5. Accounting and Transaction Fees. Royalty Exchange hereby agrees to waive its accounting fee, which equals 5% of each royalty payment made to you, withheld from each distribution payable to you during the Term. If we incur a banking transaction fee for sending your royalty payment, we may withhold the fee and deduct it from the amount payable to you.

6. Your Statements of Fact. You state that you have the sole right to the royalty payments for each Asset subject to this agreement and have full authority to enter this agreement.

7. Accounting.

           7.1.       Upon our request, you shall provide us with a complete and accurate W-9 or W-8 tax document, as applicable. We may withhold payments due under this agreement until you have provided the appropriate tax document.

           7.2.       No later than 30 days after receiving your royalty payment from the distributor, we shall send you an accounting statement and the royalty payments due for the applicable accounting period.
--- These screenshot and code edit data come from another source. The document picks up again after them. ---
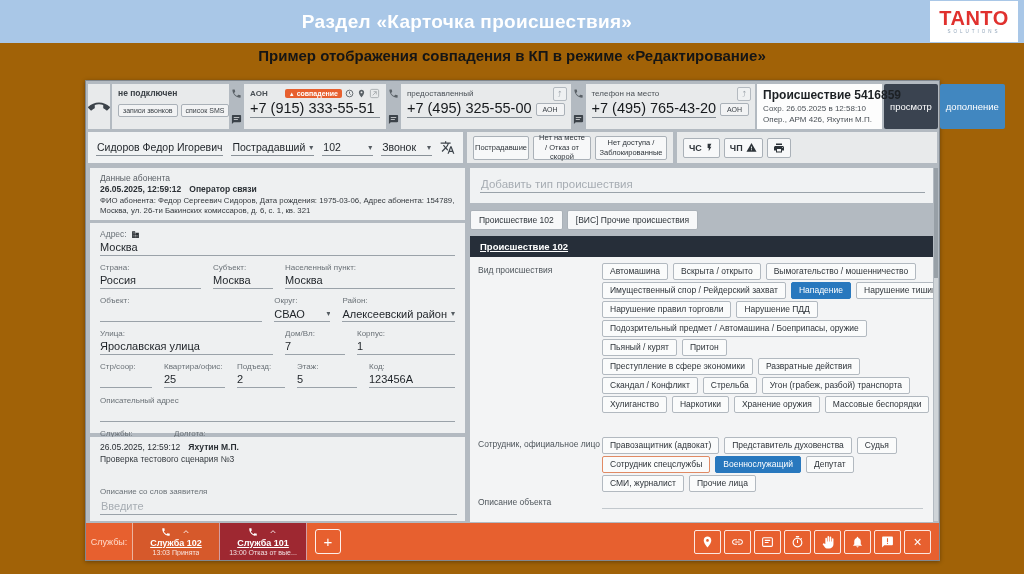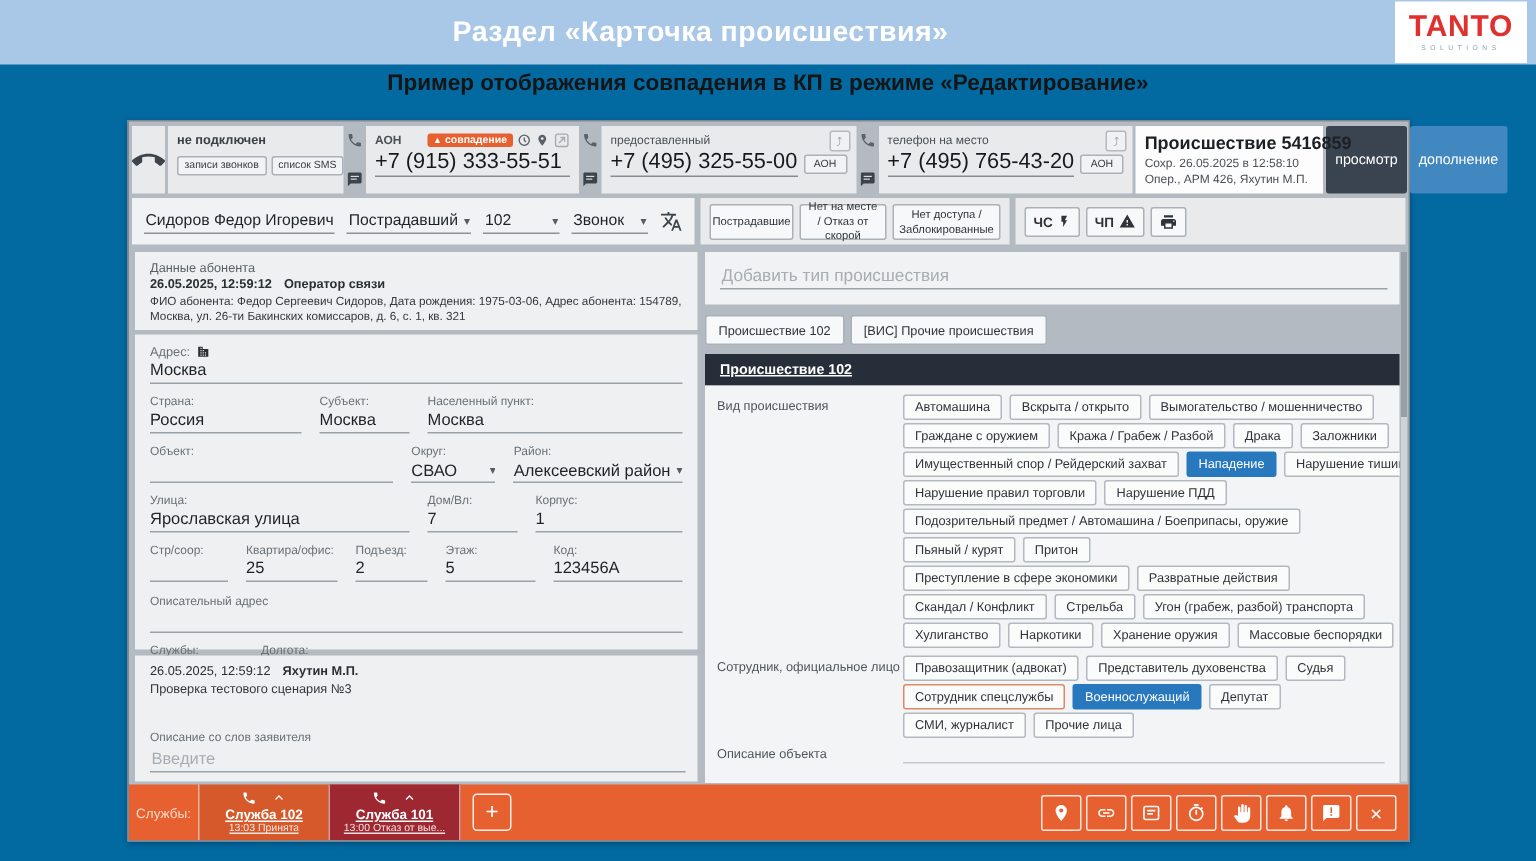--- a/index.html
+++ b/index.html
@@ -1,16 +1,16 @@
 <!DOCTYPE html>
 <html><head>
 <meta charset="utf-8">
 <style>
   html,body{margin:0;padding:0;background:#fff;font-family:"Liberation Sans",sans-serif;}
-  #canvas{position:relative;width:1024px;height:574px;background:#0369a1;overflow:hidden;}
+  #canvas{position:relative;width:1024px;height:574px;background:#a16207;overflow:hidden;}
   
   .band{position:absolute;left:0;top:0;width:1024px;height:43px;background:#a9c7e7;}
   .band-title{position:absolute;left:0;right:90px;top:0;height:43px;display:flex;align-items:center;justify-content:center;
     color:#fff;font-size:19px;font-weight:bold;letter-spacing:.3px;}
   .logo{position:absolute;right:6px;top:1px;width:88px;height:41px;background:#fff;display:flex;flex-direction:column;align-items:center;justify-content:center;}
   .logo-main{color:#e0312e;font-size:20px;font-weight:bold;letter-spacing:.5px;line-height:18px;}
   .logo-sub{color:#8fa3b8;font-size:4.5px;letter-spacing:3px;margin-top:2px;}
   .subtitle{position:absolute;left:0;top:47px;width:1024px;text-align:center;font-size:15px;font-weight:600;color:#151515;}
   
   #app{position:absolute;left:85px;top:80px;width:853px;height:479px;background:#b3bac1;border:1px solid #81888f;box-shadow:0 1px 4px rgba(0,0,0,.35);}
@@ -390,26 +390,20 @@
 
       <div class="incbody">
         <div class="body-lbl" style="top:8px">Вид происшествия</div>
         <div class="chips" style="top:6px">
           <div class="chiprow">
               <button class="chip">Автомашина</button>
               <button class="chip">Вскрыта / открыто</button>
               <button class="chip">Вымогательство / мошенничество</button>
             </div>
           <div class="chiprow">
-              <button class="chip">Граждане с оружием</button>
-              <button class="chip">Кража / Грабеж / Разбой</button>
-              <button class="chip">Драка</button>
-              <button class="chip">Заложники</button>
-            </div>
-          <div class="chiprow">
               <button class="chip">Имущественный спор / Рейдерский захват</button>
               <button class="chip selected">Нападение</button>
               <button class="chip">Нарушение тишины</button>
             </div>
           <div class="chiprow">
               <button class="chip">Нарушение правил торговли</button>
               <button class="chip">Нарушение ПДД</button>
             </div>
           <div class="chiprow">
               <button class="chip">Подозрительный предмет / Автомашина / Боеприпасы, оружие</button>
If royalty payments due for any accounting period are less than $50.00, we may retain the amount in your account until your account balance exceeds $50.00.
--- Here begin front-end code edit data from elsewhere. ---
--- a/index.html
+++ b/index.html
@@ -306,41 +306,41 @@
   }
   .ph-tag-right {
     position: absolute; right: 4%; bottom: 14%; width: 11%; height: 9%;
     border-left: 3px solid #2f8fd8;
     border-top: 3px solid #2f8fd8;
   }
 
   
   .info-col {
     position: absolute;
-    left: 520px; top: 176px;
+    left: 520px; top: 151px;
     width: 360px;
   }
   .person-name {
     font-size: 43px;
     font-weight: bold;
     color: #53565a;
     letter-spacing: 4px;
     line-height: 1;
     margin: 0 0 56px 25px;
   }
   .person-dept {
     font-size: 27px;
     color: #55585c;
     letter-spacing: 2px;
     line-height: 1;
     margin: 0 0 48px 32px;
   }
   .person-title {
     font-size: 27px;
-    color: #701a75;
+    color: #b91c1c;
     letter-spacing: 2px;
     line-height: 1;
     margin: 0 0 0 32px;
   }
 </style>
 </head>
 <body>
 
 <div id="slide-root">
           7.3.       You shall notify us of your objections to any royalty payments, statements, or other accounts within 30 days after the date received. Upon at least 60 days’ prior notice and at your sole expense, you may inspect our books and records with respect to any objection within six months after the date of the objection. Any inspection shall be made by an independent auditor appointed by you and shall take place during our normal business hours at the place where we maintain the books and records related to your royalty payments.

 

8. Royalty Data. You agree that we may collect, retain, and use the royalty data associated with each Asset for our business purposes which include but are not limited to aggregating the data for analysis, posting the data on our marketplace, and presenting purchase offers for each Asset to you, provided, however, that any public use of the data shall not include any of your personally identifiable information. We shall retain and use the data in accordance with the Terms of Use and Privacy Policy posted on our website.

 

9. Indemnification. You shall indemnify and defend us against all losses and liabilities arising from actions brought by third parties, including reasonable outside attorneys’ fees, related to your statements of facts. You acknowledge and agree that Royalty Exchange shall not be responsible for any errors or omissions made by the royalty distributor with regard to the royalty payments.

 

10. Miscellaneous.

           10.1.       No failure by Royalty Exchange to perform any of its obligations will be considered a breach of this agreement unless you notify us in writing of our failure to perform and we fail to correct the failure within 30 days after receiving the notice. 

           10.2.       This agreement constitutes the entire understanding of the parties and no amendment will be valid unless it is in writing and signed by both parties. 

           10.3.       The laws of the State of Colorado govern all matters arising from this agreement and the exclusive forum shall be a federal or state court in Denver County, Colorado.

           10.4.       This agreement is binding upon and inures to the benefit of the successors, assigns, heirs, executors, and legal representatives of the parties.